● DIRECTIONS FOR THIS TASK: Leave out every line before the one containing "Elite Full Face Helmet - Steel", and repeat the rest of the material below exactly, that line included.

┄┄┄┄┄┄┄┄┄┄┄┄┄┄┄┄┄┄┄┄

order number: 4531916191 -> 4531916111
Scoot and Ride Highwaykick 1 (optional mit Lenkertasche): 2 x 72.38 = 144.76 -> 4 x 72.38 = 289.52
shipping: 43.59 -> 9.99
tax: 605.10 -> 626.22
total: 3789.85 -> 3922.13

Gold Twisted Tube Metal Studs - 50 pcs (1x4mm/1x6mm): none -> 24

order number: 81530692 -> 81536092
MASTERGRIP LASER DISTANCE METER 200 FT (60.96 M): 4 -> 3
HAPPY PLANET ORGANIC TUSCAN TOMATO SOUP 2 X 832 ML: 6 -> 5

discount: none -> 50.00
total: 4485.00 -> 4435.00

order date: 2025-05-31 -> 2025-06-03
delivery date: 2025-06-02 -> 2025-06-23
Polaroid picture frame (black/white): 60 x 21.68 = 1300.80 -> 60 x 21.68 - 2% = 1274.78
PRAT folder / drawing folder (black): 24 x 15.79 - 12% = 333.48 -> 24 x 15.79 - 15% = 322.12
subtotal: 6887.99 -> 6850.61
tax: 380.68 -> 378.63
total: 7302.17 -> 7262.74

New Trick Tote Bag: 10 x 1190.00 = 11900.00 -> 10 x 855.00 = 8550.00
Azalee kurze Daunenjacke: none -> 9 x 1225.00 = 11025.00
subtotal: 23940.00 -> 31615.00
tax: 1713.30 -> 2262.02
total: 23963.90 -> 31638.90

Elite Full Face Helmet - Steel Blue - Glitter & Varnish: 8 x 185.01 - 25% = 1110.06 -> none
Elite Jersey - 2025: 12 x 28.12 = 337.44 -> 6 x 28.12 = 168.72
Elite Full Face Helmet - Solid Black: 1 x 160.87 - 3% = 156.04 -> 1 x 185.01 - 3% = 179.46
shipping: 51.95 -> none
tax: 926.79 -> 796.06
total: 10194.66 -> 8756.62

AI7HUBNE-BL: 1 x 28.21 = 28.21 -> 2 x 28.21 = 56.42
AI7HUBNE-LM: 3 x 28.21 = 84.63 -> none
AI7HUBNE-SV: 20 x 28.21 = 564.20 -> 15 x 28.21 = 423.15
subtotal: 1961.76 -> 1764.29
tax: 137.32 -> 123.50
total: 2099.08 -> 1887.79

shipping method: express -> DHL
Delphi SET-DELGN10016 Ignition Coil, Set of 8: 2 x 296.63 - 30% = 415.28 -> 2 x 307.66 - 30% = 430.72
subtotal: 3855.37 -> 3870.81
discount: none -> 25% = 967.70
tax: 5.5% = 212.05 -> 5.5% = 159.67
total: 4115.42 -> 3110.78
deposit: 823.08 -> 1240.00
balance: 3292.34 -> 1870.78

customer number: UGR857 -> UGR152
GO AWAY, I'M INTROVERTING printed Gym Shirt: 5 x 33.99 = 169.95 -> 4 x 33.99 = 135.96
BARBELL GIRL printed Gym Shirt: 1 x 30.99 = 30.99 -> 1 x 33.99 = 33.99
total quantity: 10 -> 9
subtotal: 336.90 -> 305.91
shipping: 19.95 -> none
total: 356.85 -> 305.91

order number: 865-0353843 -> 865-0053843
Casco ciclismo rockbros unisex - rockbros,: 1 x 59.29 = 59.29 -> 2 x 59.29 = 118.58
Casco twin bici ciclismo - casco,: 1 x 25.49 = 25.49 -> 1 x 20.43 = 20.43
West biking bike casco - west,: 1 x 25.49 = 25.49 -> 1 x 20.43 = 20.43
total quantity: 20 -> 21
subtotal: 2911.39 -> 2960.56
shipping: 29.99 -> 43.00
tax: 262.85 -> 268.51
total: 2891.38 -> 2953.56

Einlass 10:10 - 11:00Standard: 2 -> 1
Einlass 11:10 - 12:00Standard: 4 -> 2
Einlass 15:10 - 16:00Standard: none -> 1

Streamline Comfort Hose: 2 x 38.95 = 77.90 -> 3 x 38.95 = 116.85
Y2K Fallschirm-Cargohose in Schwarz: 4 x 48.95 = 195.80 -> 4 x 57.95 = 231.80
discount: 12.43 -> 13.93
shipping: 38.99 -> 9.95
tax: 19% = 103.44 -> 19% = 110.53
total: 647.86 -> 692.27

┄┄┄┄┄┄┄┄┄┄┄┄┄┄┄┄┄┄┄┄

● ANSWER TO THE PROBLEM:
Elite Full Face Helmet - Steel Blue - Glitter & Varnish: 8 x 185.01 - 25% = 1110.06 -> none
Elite Jersey - 2025: 12 x 28.12 = 337.44 -> 6 x 28.12 = 168.72
Elite Full Face Helmet - Solid Black: 1 x 160.87 - 3% = 156.04 -> 1 x 185.01 - 3% = 179.46
shipping: 51.95 -> none
tax: 926.79 -> 796.06
total: 10194.66 -> 8756.62

AI7HUBNE-BL: 1 x 28.21 = 28.21 -> 2 x 28.21 = 56.42
AI7HUBNE-LM: 3 x 28.21 = 84.63 -> none
AI7HUBNE-SV: 20 x 28.21 = 564.20 -> 15 x 28.21 = 423.15
subtotal: 1961.76 -> 1764.29
tax: 137.32 -> 123.50
total: 2099.08 -> 1887.79

shipping method: express -> DHL
Delphi SET-DELGN10016 Ignition Coil, Set of 8: 2 x 296.63 - 30% = 415.28 -> 2 x 307.66 - 30% = 430.72
subtotal: 3855.37 -> 3870.81
discount: none -> 25% = 967.70
tax: 5.5% = 212.05 -> 5.5% = 159.67
total: 4115.42 -> 3110.78
deposit: 823.08 -> 1240.00
balance: 3292.34 -> 1870.78

customer number: UGR857 -> UGR152
GO AWAY, I'M INTROVERTING printed Gym Shirt: 5 x 33.99 = 169.95 -> 4 x 33.99 = 135.96
BARBELL GIRL printed Gym Shirt: 1 x 30.99 = 30.99 -> 1 x 33.99 = 33.99
total quantity: 10 -> 9
subtotal: 336.90 -> 305.91
shipping: 19.95 -> none
total: 356.85 -> 305.91

order number: 865-0353843 -> 865-0053843
Casco ciclismo rockbros unisex - rockbros,: 1 x 59.29 = 59.29 -> 2 x 59.29 = 118.58
Casco twin bici ciclismo - casco,: 1 x 25.49 = 25.49 -> 1 x 20.43 = 20.43
West biking bike casco - west,: 1 x 25.49 = 25.49 -> 1 x 20.43 = 20.43
total quantity: 20 -> 21
subtotal: 2911.39 -> 2960.56
shipping: 29.99 -> 43.00
tax: 262.85 -> 268.51
total: 2891.38 -> 2953.56

Einlass 10:10 - 11:00Standard: 2 -> 1
Einlass 11:10 - 12:00Standard: 4 -> 2
Einlass 15:10 - 16:00Standard: none -> 1

Streamline Comfort Hose: 2 x 38.95 = 77.90 -> 3 x 38.95 = 116.85
Y2K Fallschirm-Cargohose in Schwarz: 4 x 48.95 = 195.80 -> 4 x 57.95 = 231.80
discount: 12.43 -> 13.93
shipping: 38.99 -> 9.95
tax: 19% = 103.44 -> 19% = 110.53
total: 647.86 -> 692.27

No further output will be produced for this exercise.